Recall that we can clear the environment using rm(list=ls()) It is advisable to do this before attempting new questions if confusion may arise with variable names etc.
Example 1
In this example we will elaborate on one of the lecture examples where we investigated the effectiveness of two different asthma drugs. The data is provided in the Asthma Drugs dataset, and the readings are peak flow meter differences for the two drugs. The dataset must first be adapted into an R friendly form, i.e. create a new column with all the peak flow measurements in one column, which I have called PFD, with an associated grouping variable, which I have called Drug. Remember to save your file as a csv file. Below is a snippet of my revised dataset:
Next, follow the step-by-step guide below,
Firstly, we input the dataset into R, check it using the “head” command (recall this provides the first 6 entries) and attach it.
A B X X.1 PFD Drug
1 5 30 NA NA 5 1
2 7 25 NA NA 7 1
3 20 2 NA NA 20 1
4 9 30 NA NA 9 1
5 25 35 NA NA 25 1
6 2 40 NA NA 2 1
attach(Asthma)
If the two samples are normally distributed then this would be the situation of an independent samples t-test (seen in MA-192). Therefore, we will first check the normality of drugs A and B. To do this, use the following code
shapiro.test(A)
Shapiro-Wilk normality test
data: A
W = 0.87786, p-value = 0.1233
shapiro.test(B)
Shapiro-Wilk normality test
data: B
W = 0.82685, p-value = 0.01923
and
install.packages("nortest")
library(nortest)lillie.test(A)
Lilliefors (Kolmogorov-Smirnov) normality test
data: A
D = 0.24576, p-value = 0.08832
lillie.test(B)
Lilliefors (Kolmogorov-Smirnov) normality test
data: B
D = 0.24234, p-value = 0.04996
Clearly the data are not normally distributed, therefore we proceed with the non-parametric equivalent test, the Mann-Whitney U-test. Before doing this, we investigate the shape of the distributions of the data. We will do this by creating histograms of the data. We create a factor for Drug and create side-by-side histograms for an easier comparison, noting the choice of “breaks” to provide better presentation, see the code below:
Drug<-factor(Drug,c(1,2),labels=c('Drug A','Drug B'))par(mfrow=c(1,2)) hist(PFD[Drug=='Drug A'], xlab='PFD', main='Histogram for Drug A', breaks=seq(from=0,to=40,by=5)) hist(PFD[Drug=='Drug B'], xlab='PFD', main='Histogram for Drug B', breaks=seq(from=0,to=40,by=5))

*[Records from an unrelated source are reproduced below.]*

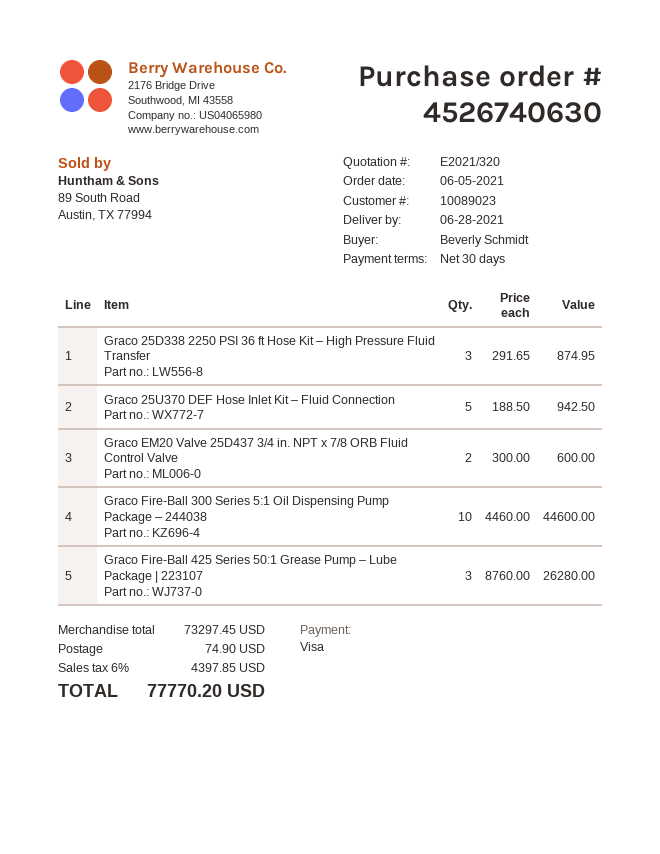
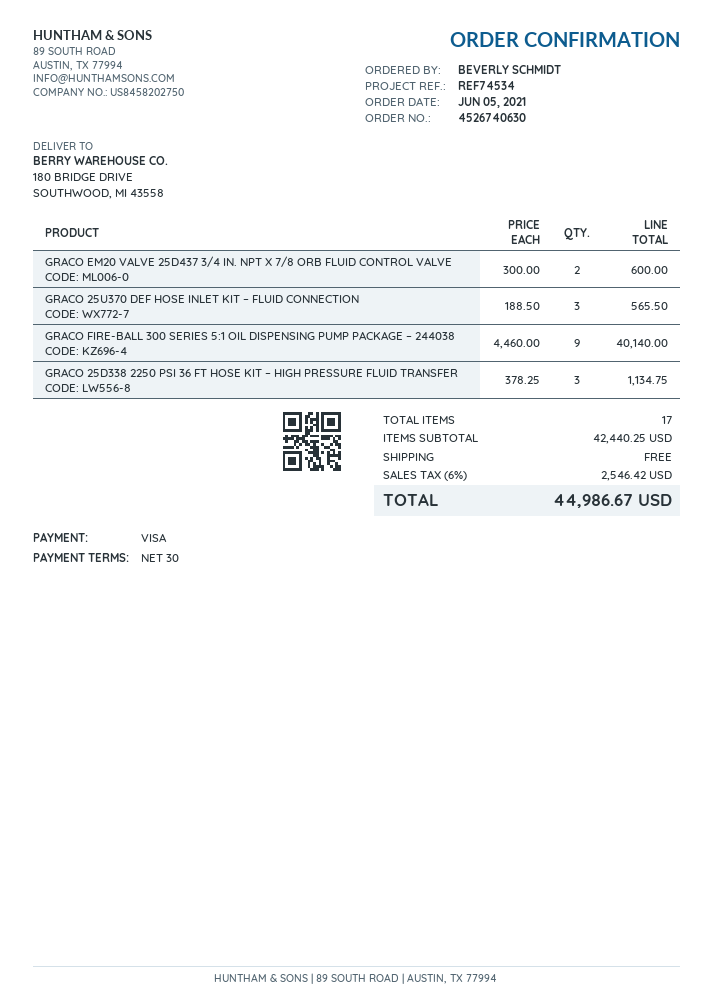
Graco 25D338 2250 PSI 36 ft Hose Kit – High Pressure Fluid Transfer: 3 x 291.65 = 874.95 -> 3 x 378.25 = 1134.75
Graco 25U370 DEF Hose Inlet Kit – Fluid Connection: 5 x 188.50 = 942.50 -> 3 x 188.50 = 565.50
Graco Fire-Ball 300 Series 5:1 Oil Dispensing Pump Package – 244038: 10 x 4460.00 = 44600.00 -> 9 x 4460.00 = 40140.00
Graco Fire-Ball 425 Series 50:1 Grease Pump – Lube Package | 223107: 3 x 8760.00 = 26280.00 -> none
subtotal: 73297.45 -> 42440.25
shipping: 74.90 -> 0.00
tax: 6% = 4397.85 -> 6% = 2546.42
total: 77770.20 -> 44986.67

The histograms produced should show that both drugs have similar shaped distributions. Recall from the lectures that this allows us to effectively compare medians using the Mann-Whitney U-test. Without this, we would be testing whether the two groups follow the same distribution.
To perform the Mann-Whitney U-test, use the code below (Please note that the default option for pairing is false, i.e. a Mann-Whitney U test and not a Wilcoxon Signed-Rank test):
wilcox.test(PFD~Drug)
You will have obtain an error concerning ties when you use this approach. For cases where we have ties in the data we have to use the option ``exact=F”, see below:
wilcox.test(PFD~Drug, exact=F)
Wilcoxon rank sum test with continuity correction
data: PFD by Drug
W = 39, p-value = 0.1739
alternative hypothesis: true location shift is not equal to 0
Note that we may use the original data, i.e. side-by-side columns, but we have to adapt the code slightly to:
wilcox.test(A,B, exact=F)
Wilcoxon rank sum test with continuity correction
data: A and B
W = 39, p-value = 0.1739
alternative hypothesis: true location shift is not equal to 0
In both approaches check that you obtain a p-value of \(0.1739>0.05\), therefore we do not reject \(H_0\) and conclude that there is no difference between the medians of the two asthma drugs.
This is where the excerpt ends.